Sunday, March 17, 2013
Keeping the Gate
Though my father, my mentor above all and hero and role model wasn't at all religious, he WAS a committed Zionist. I learned from an early age that our family supported Israel, no matter what.
Throughout my early years in college, I learned a strange thing -- especially strange for a kid who grew up in a liberal household: some of Israel's staunchest critics were from the left. I guess some of it was the Left's love of the underdog, which, somehow, Israel's enemies, sworn to its destruction, had become. Of course, much of it is also anti semitism...
My dad died young, and afterwards I met Wifey, before she was Wifey, of course. She was born in Israel, and her father had fought in the Independence War, and somehow her mother, despite emigrating to Israel after the concentration camps and meeting her husband and having Wifey and starting a new life -- couldn't stand Israel.
Her self hatred of her former country reaches comical heights: she warns the Ds against marrying Israeli men with the zeal many mothers or grandmothers have in warning their daughters against marrying drunks...
Complex psychopathology there, with my mother in law. Somehow she feels more affinity towards her native Poland, the country whose people betrayed her family to death, than she does towards Israel, the land she helped found.

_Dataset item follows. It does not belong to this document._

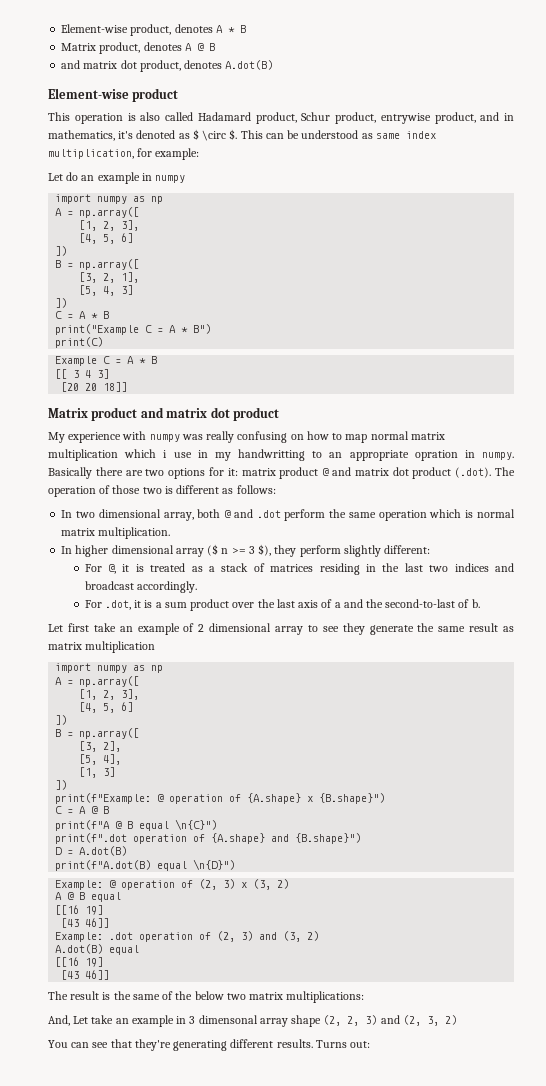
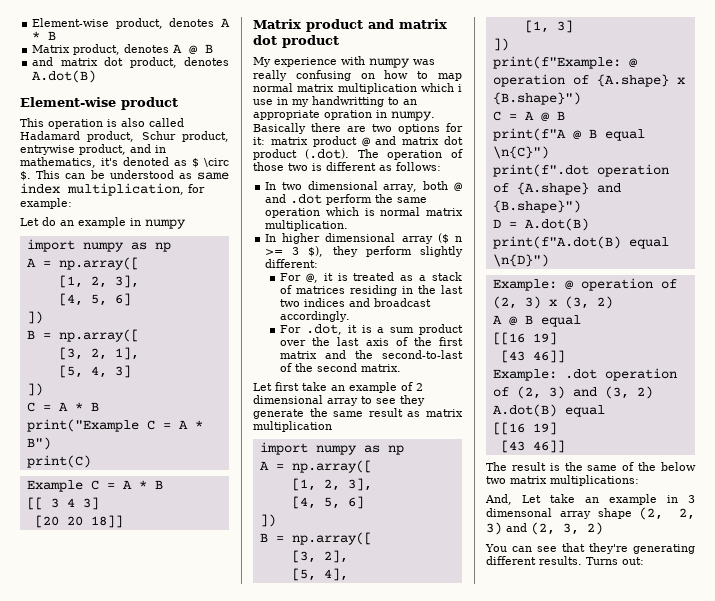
[334,602,341,608] a -> [413,337,463,346] [280,351,318,359] the first matrix
[471,599,480,608] b. -> [295,363,402,372] the second matrix.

So last night Wifey and I saw "The Gatekeepers," an Israeli documentary. It was a series of interviews of the former leaders of Shin Bet, Israel's FBI. To the man, they questioned Israel's treatment of Palestinians, and the whole war on terror.
These were men who ordered the killing of true bad guys -- those who blew up busses carrying children, and yet they wondered, in retirement, where their beloved country was headed, so long as they continued to occupy Arab territories.
The film left me very uneasy. I'm comfortable in my standard belief since childhood: tiny Israel is the miracle survivor in a land of those who would destroy her. Why can't the vast surrounding nations take in the "Palestinians?"
These former Hawks have their doubts -- clearly. As one said, when he sees a new Israeli Army member, months out of high school, holding an Uzi on an Arab family and deciding their fate -- he is sickened.
I have to read more about the movie, and learn the other side of its interviewees...
What a world we live in...it's truly so comforting when things are black and white, and they almost never are.